ETAT DE LIEU DE LA PRATIQUE DE LA FERTILISATION PAR LES PAYSANS DANS LE GROUPEMENT DE BURHALE

Publication : 03 Octobre 2017
Ce travail a été réalisé dans le groupement de Burhale en territoire de Walungu. Il s’est assigné pour objectif principal de faire un état de lieu de la pratique de la fertilisation par les paysans. Pour ce faire, une enquête a été organisée dans le milieu d’étude. Un questionnaire d’enquête a été soumis à cent     agriculteurs. Les résultats ont montré que les plus grandes contraintes rencontrées par les paysans dans l’agriculture sont, selon les enquêtés, la pauvreté du sol, les maladies des plantes et le manque d’engrais.  Très peu évoquent le problème de variétés ou d’érosion.

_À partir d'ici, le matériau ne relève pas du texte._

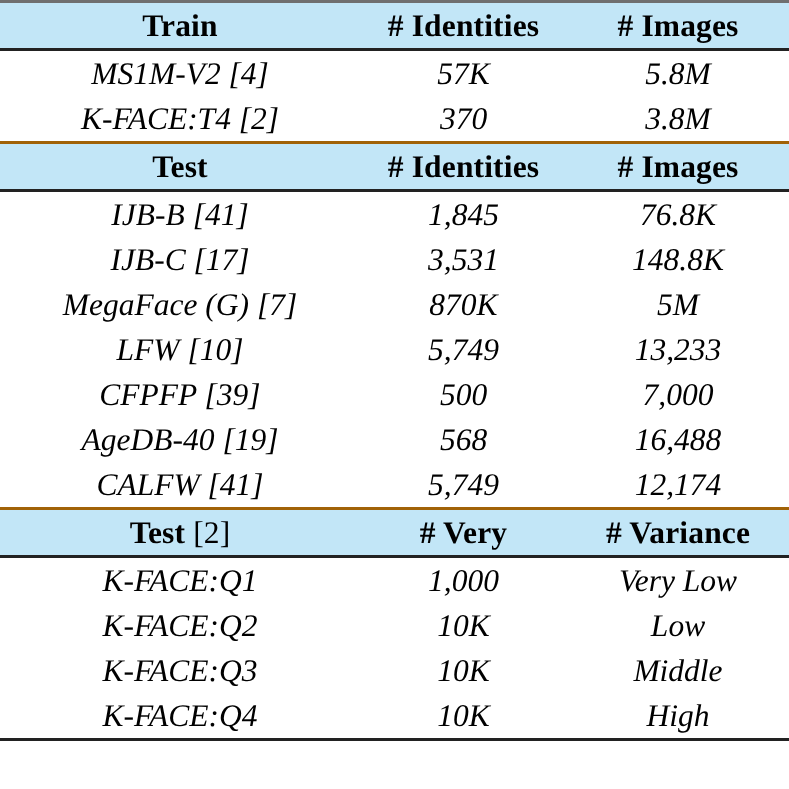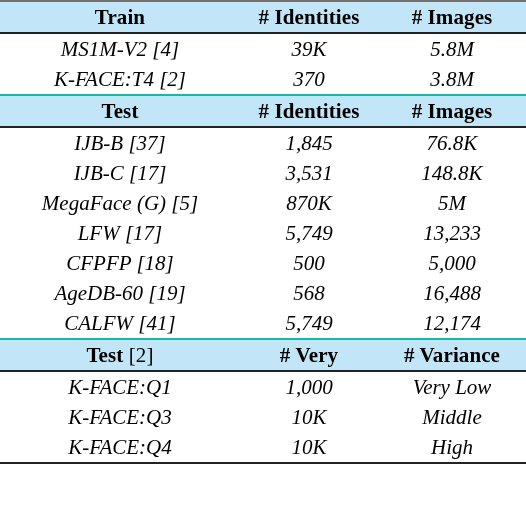--- a/index.html
+++ b/index.html
@@ -93,7 +93,7 @@
       </tr>
       <tr class="data-row">
         <td>MS1M-V2 [4]</td>
-        <td>39K</td>
+        <td>57K</td>
         <td>5.8M</td>
       </tr>
       <tr class="data-row last-of-block">

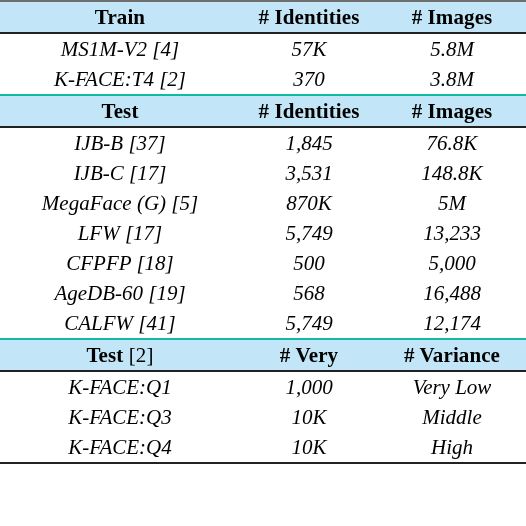--- a/index.html
+++ b/index.html
@@ -49,7 +49,7 @@
     border-bottom: 2.5px solid #222222;
   }
   tr.section-header.mid td {
-    border-top: 2px solid #14b8a6;
+    border-top: 2px solid #a16207;
   }
 
   tr.data-row td {

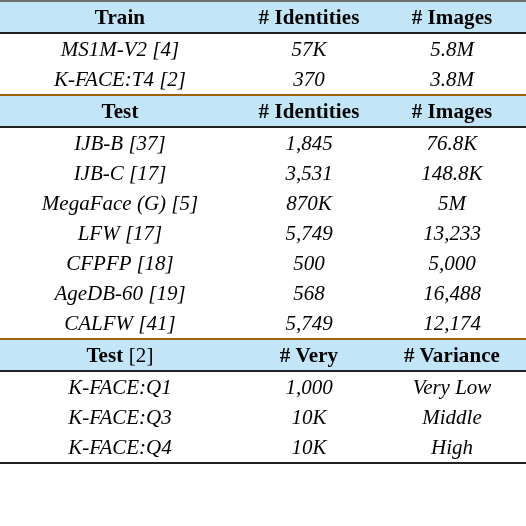--- a/index.html
+++ b/index.html
@@ -108,7 +108,7 @@
         <td># Images</td>
       </tr>
       <tr class="data-row">
-        <td>IJB-B [37]</td>
+        <td>IJB-B [41]</td>
         <td>1,845</td>
         <td>76.8K</td>
       </tr>

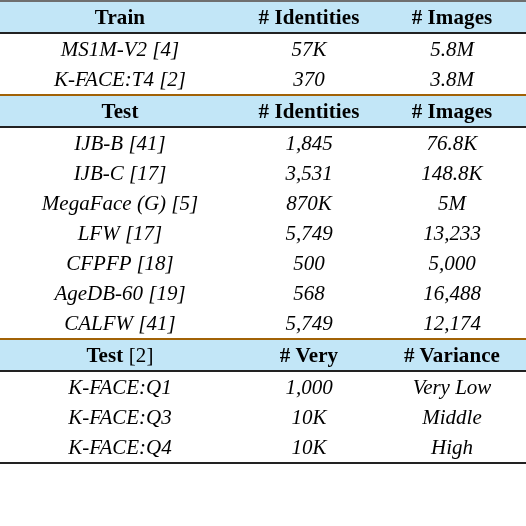--- a/index.html
+++ b/index.html
@@ -118,7 +118,7 @@
         <td>148.8K</td>
       </tr>
       <tr class="data-row">
-        <td>MegaFace (G) [5]</td>
+        <td>MegaFace (G) [7]</td>
         <td>870K</td>
         <td>5M</td>
       </tr>

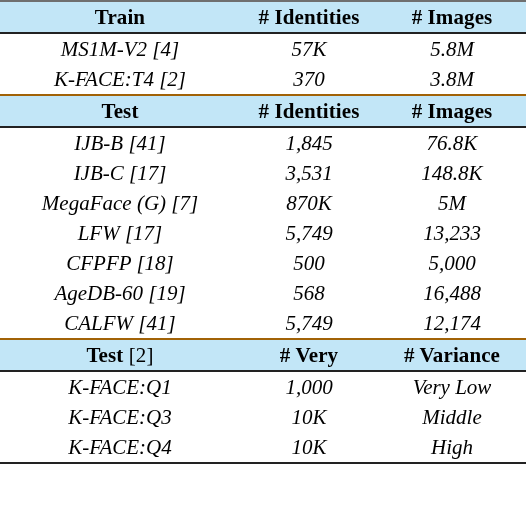--- a/index.html
+++ b/index.html
@@ -123,7 +123,7 @@
         <td>5M</td>
       </tr>
       <tr class="data-row">
-        <td>LFW [17]</td>
+        <td>LFW [10]</td>
         <td>5,749</td>
         <td>13,233</td>
       </tr>

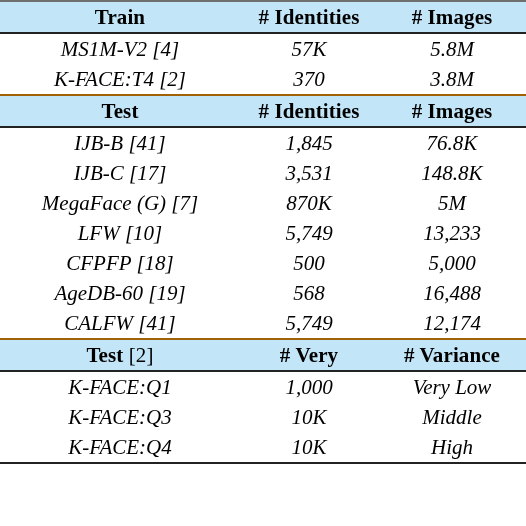--- a/index.html
+++ b/index.html
@@ -128,7 +128,7 @@
         <td>13,233</td>
       </tr>
       <tr class="data-row">
-        <td>CFPFP [18]</td>
+        <td>CFPFP [39]</td>
         <td>500</td>
         <td>5,000</td>
       </tr>

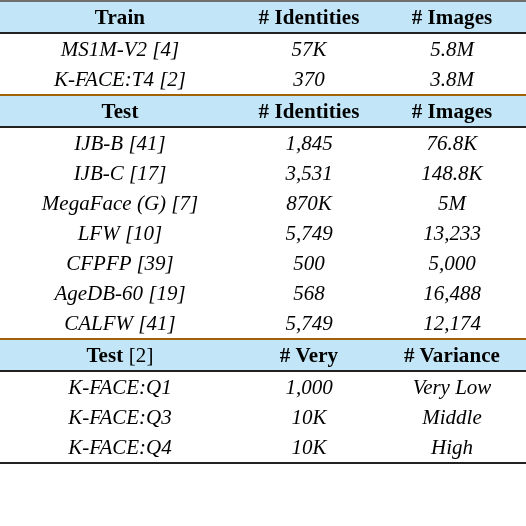--- a/index.html
+++ b/index.html
@@ -130,7 +130,7 @@
       <tr class="data-row">
         <td>CFPFP [39]</td>
         <td>500</td>
-        <td>5,000</td>
+        <td>7,000</td>
       </tr>
       <tr class="data-row">
         <td>AgeDB-60 [19]</td>

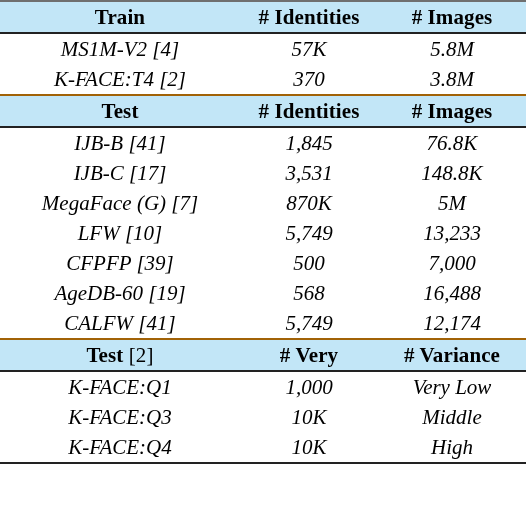--- a/index.html
+++ b/index.html
@@ -133,7 +133,7 @@
         <td>7,000</td>
       </tr>
       <tr class="data-row">
-        <td>AgeDB-60 [19]</td>
+        <td>AgeDB-40 [19]</td>
         <td>568</td>
         <td>16,488</td>
       </tr>

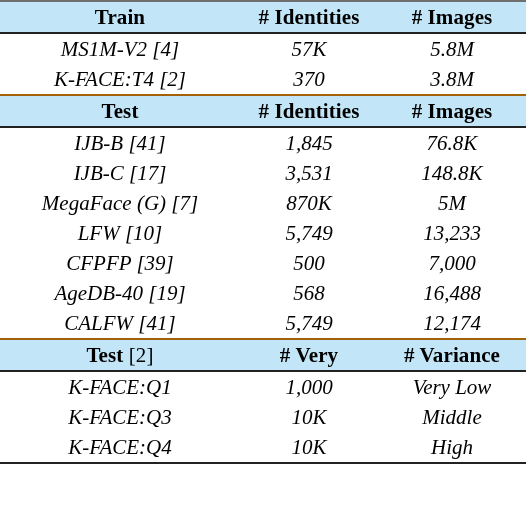--- a/index.html
+++ b/index.html
@@ -154,6 +154,11 @@
         <td>Very Low</td>
       </tr>
       <tr class="data-row">
+        <td>K-FACE:Q2</td>
+        <td>10K</td>
+        <td>Low</td>
+      </tr>
+      <tr class="data-row">
         <td>K-FACE:Q3</td>
         <td>10K</td>
         <td>Middle</td>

Les cultures les plus pratiquées sont par ordre décroissant : le manioc et le haricot, la patate douce et le soja. Viennent ensuite la colocase, le chou, le soja, la pomme de terre et l’arachide. L’engrais organique est le fertilisant plus utilisé principalement pour la patate douce, le haricot, le manioc, la colocase, le maïs. Moins du tiers des paysans l’utilisent pour le chou, la pomme de terre, l’arachide et le soja. Les engrais minéraux sont quant à eux principalement utilisés pour le manioc, le haricot, le maïs et le soja.  Les engrais sont souvent appliqués une fois avant la plantation ou n’importe quand selon la disponibilité. Ils proviennent des compostières faites par les paysans eux-mêmes mais aussi de déchets ménagers et  de résidus des cultures. Certains paysans les obtiennent par don (souvent des ONGD) mais très rare sont ceux-là qui achètent les engrais dans des pharmacies vétérinaires. En ce qui concerne les engrais organiques, 41% des enquêtés  estiment que leur coût est abordable, 36% et 20% les estiment respectivement chers et très chers à cause des grandes quantités qu’il faut réunir  couplées au coût lié à leur transport, rares (3%) sont ceux-là qui estiment le coût faible. Quant aux engrais minéraux, presque la moitié des enquêtés les trouve chers, 37% les trouvent très chers. Seuls 17% les trouvent abordables. La majorité des enquêtés estiment bon (moyen)  les  rendements qu’ils obtiennent après fertilisation tout en avouant être buttés au problème de leur coût et de leur disponibilité mais aussi à la non maitrise des doses optimales à utiliser.